= Record excerpts =

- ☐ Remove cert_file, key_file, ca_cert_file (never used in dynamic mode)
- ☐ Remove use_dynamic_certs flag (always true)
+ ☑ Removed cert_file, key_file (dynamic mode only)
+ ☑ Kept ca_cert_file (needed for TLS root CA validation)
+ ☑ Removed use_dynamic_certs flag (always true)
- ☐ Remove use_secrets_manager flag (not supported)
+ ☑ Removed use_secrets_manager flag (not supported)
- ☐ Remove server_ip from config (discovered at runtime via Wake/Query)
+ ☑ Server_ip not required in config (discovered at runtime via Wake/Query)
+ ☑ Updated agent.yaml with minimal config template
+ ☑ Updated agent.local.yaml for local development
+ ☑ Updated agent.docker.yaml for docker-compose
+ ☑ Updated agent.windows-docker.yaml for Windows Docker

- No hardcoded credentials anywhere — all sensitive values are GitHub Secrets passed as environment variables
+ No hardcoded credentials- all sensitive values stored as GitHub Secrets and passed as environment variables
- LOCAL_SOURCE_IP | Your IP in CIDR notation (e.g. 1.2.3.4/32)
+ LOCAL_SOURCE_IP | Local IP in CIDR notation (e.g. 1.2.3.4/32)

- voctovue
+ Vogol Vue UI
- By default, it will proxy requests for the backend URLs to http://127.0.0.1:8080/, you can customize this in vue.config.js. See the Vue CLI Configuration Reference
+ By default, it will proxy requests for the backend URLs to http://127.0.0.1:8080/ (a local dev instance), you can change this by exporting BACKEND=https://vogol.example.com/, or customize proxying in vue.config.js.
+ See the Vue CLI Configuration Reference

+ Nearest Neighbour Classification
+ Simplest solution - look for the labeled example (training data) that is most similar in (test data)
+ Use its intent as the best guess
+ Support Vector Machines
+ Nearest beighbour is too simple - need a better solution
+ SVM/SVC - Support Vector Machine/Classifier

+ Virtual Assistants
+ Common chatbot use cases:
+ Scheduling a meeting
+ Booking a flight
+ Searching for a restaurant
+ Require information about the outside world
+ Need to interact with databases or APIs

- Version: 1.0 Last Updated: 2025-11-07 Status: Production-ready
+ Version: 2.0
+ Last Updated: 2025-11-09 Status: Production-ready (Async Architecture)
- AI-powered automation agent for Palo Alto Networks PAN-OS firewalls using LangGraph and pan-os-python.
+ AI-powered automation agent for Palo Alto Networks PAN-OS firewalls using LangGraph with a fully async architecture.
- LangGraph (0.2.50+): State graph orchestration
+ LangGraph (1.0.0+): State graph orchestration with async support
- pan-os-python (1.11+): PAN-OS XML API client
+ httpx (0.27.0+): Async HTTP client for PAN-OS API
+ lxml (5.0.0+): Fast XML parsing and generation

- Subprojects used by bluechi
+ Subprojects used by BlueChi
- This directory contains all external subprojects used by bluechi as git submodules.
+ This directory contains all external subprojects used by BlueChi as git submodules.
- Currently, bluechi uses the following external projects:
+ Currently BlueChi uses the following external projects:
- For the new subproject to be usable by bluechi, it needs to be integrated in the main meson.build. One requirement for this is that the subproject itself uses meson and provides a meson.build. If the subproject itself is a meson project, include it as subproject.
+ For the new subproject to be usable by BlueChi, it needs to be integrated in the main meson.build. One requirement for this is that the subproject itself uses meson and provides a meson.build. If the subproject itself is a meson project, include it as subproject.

= Requirement =
Work out how many lines in the data hold the word "requests"; reply with the number alone.

= Response to the task =
2